Record set:
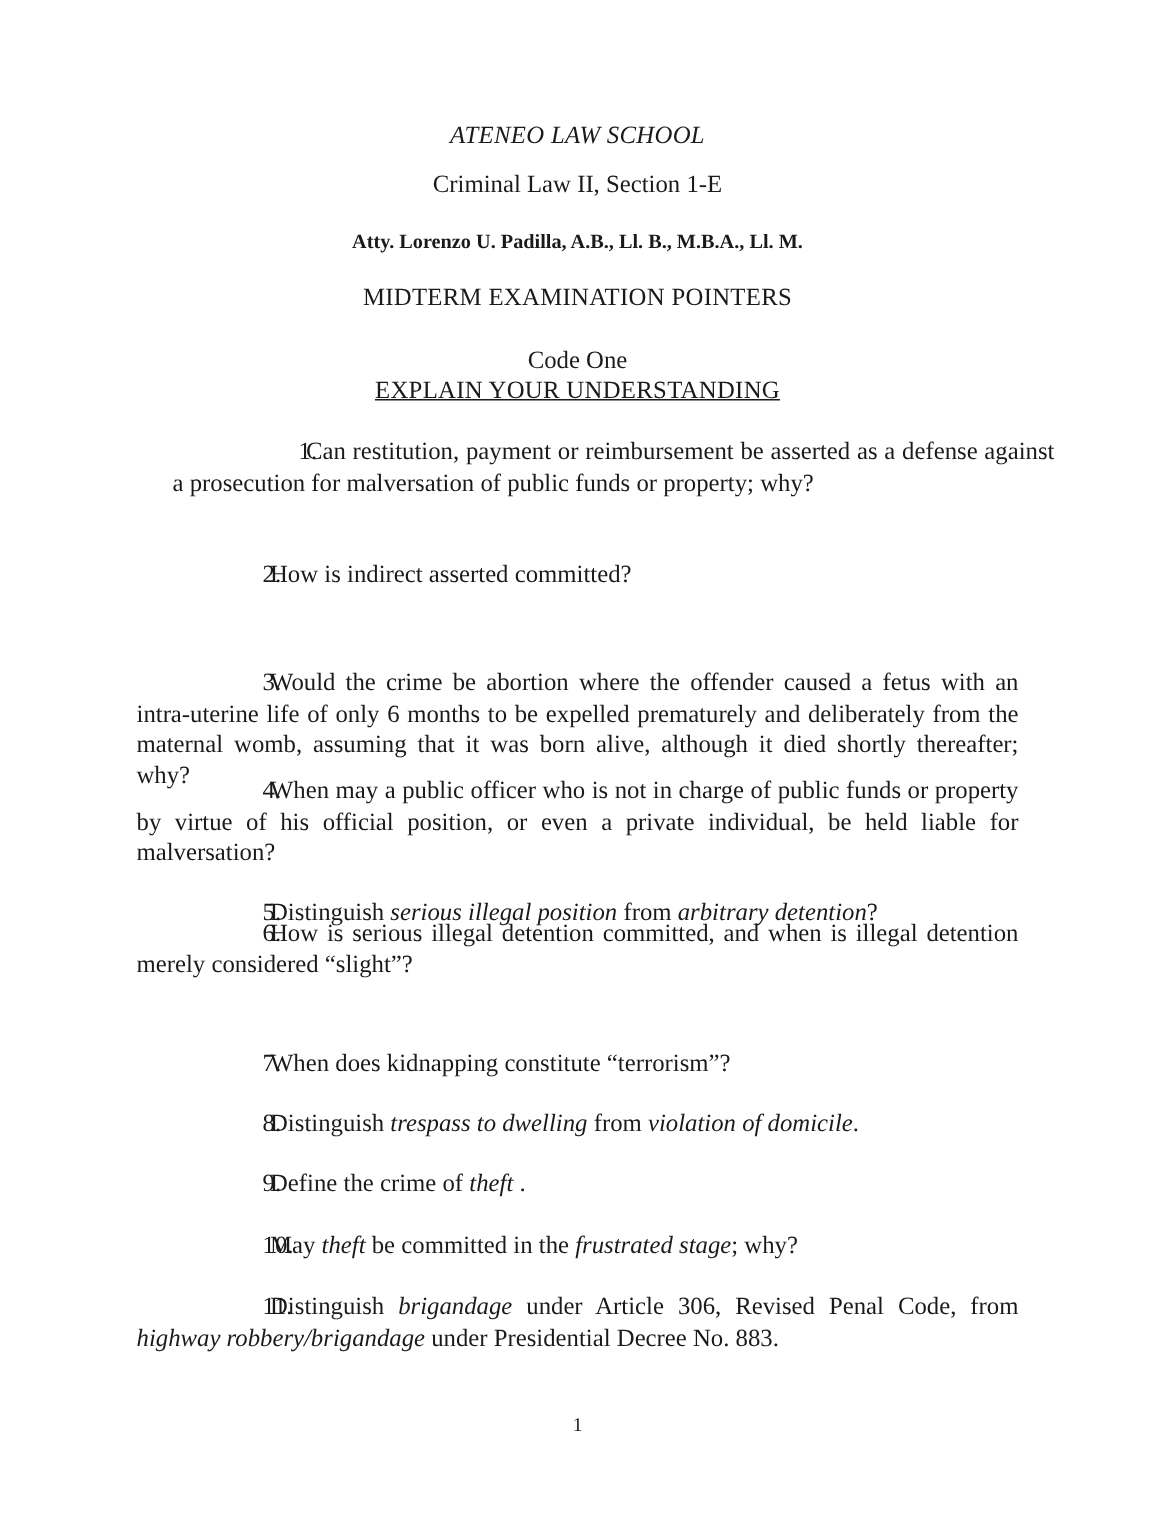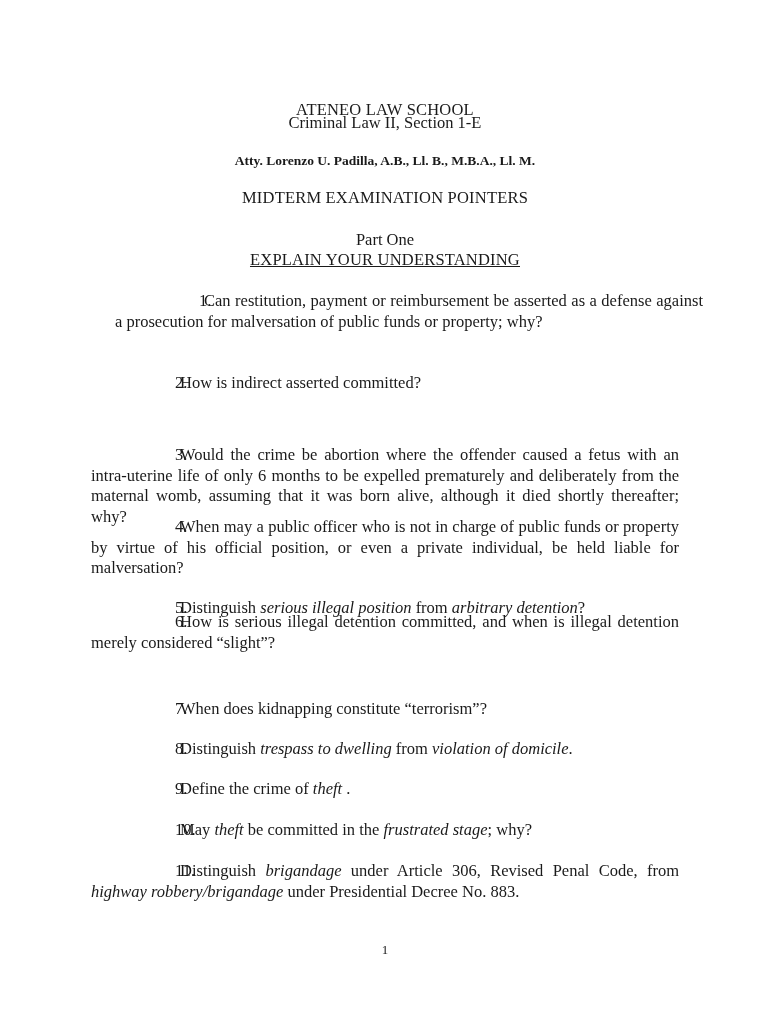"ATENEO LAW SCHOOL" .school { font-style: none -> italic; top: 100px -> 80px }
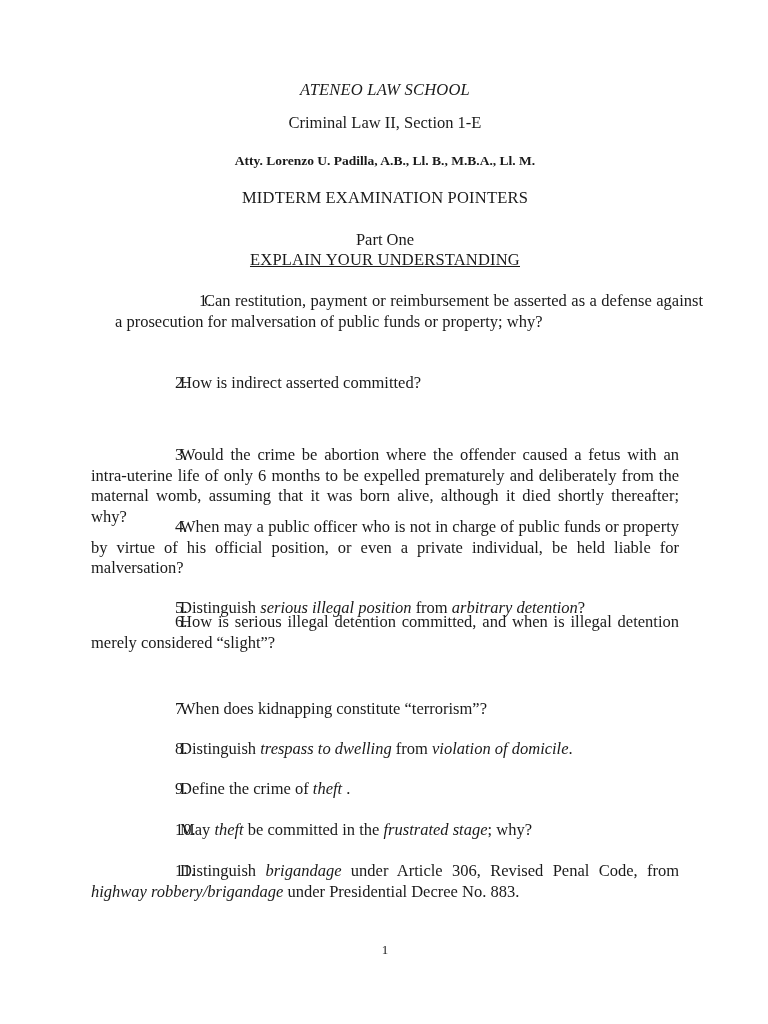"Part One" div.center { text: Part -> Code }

* * *

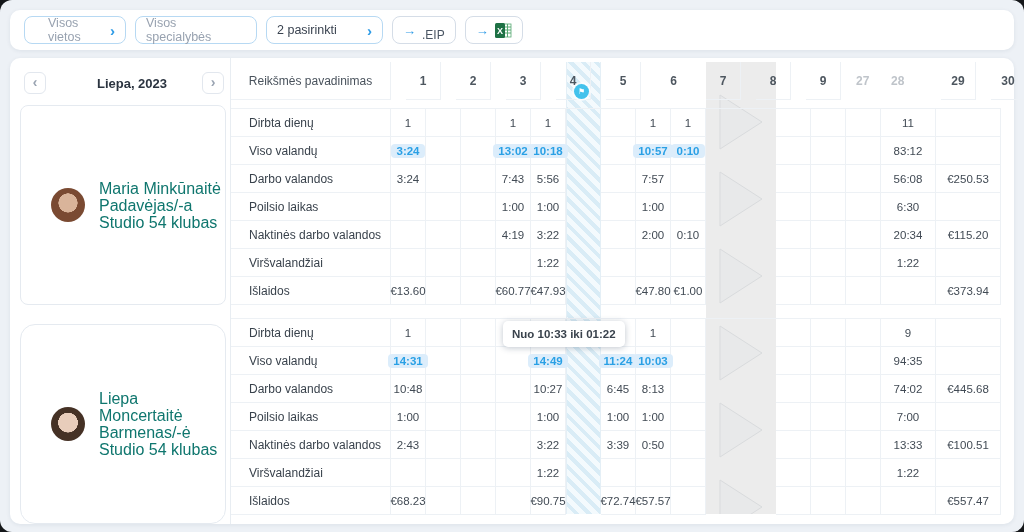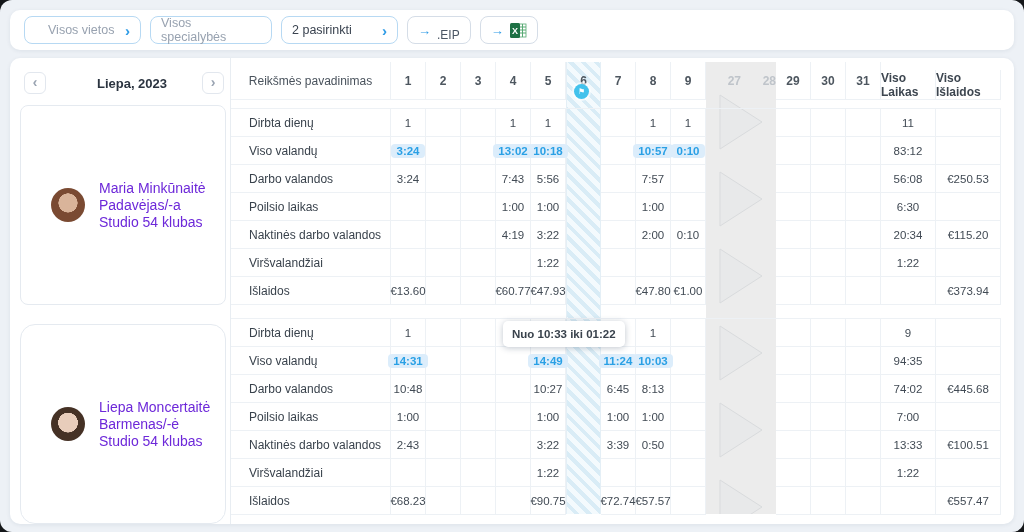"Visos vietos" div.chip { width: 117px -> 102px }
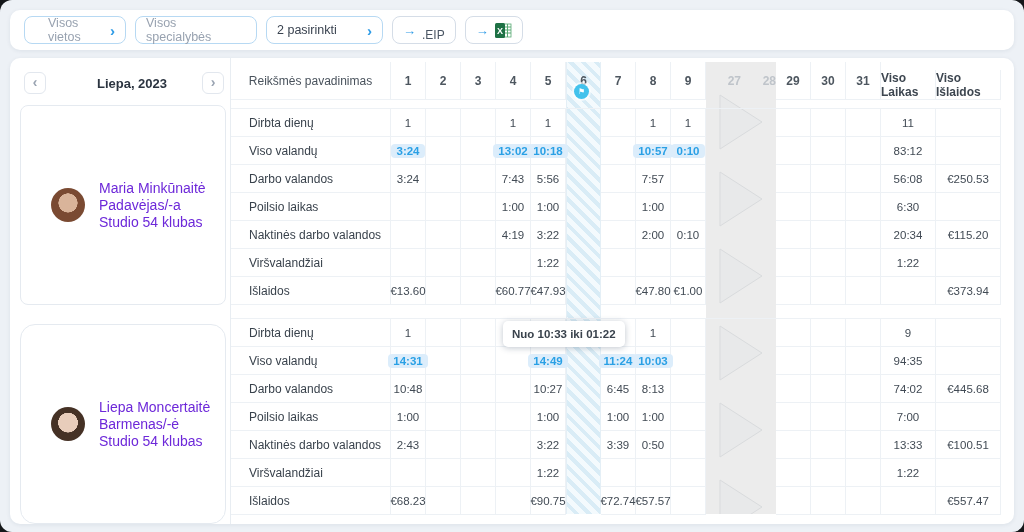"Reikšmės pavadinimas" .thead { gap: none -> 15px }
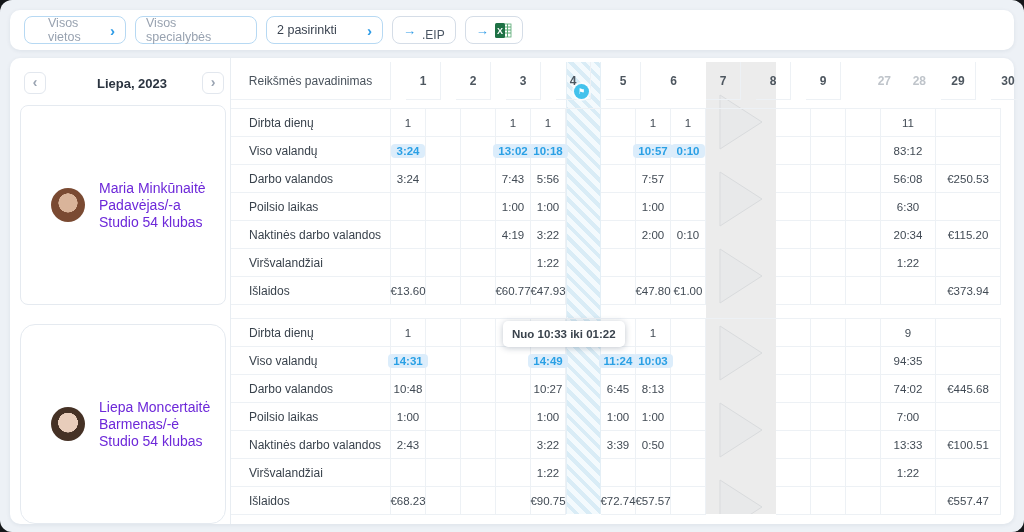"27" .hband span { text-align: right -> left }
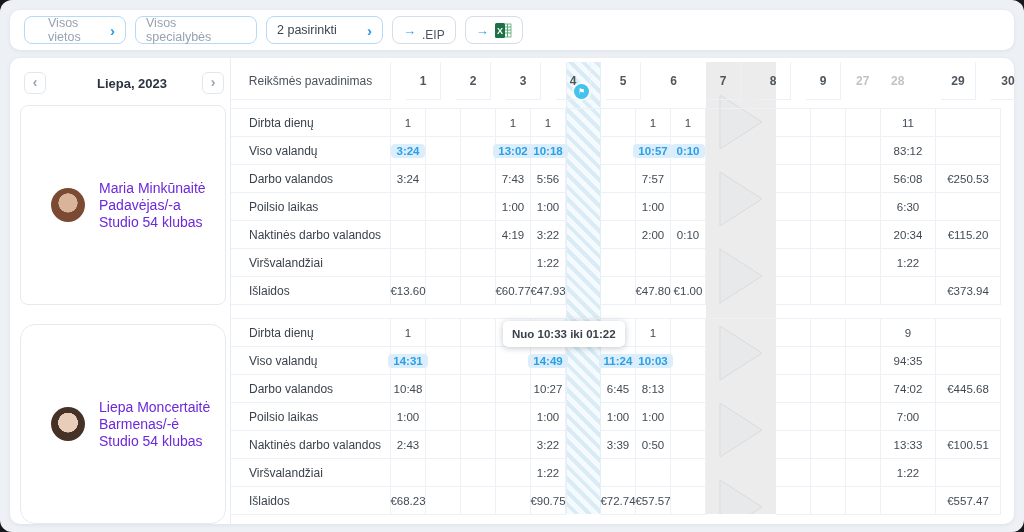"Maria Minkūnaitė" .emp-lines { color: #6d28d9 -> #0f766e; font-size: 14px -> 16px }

==

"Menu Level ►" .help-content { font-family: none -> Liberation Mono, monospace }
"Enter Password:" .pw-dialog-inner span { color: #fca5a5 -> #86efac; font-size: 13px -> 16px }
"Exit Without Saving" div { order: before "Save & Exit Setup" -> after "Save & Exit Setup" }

Exercise aim:
Your copy should hold the lines from the one with "width: 117px ->" up to and including the one with "color: #6d28d9 ->", exactly as in the data above, and no pictures.

Completed exercise:
"Visos vietos" div.chip { width: 117px -> 102px }
"Reikšmės pavadinimas" .thead { gap: none -> 15px }
"27" .hband span { text-align: right -> left }
"Maria Minkūnaitė" .emp-lines { color: #6d28d9 -> #0f766e; font-size: 14px -> 16px }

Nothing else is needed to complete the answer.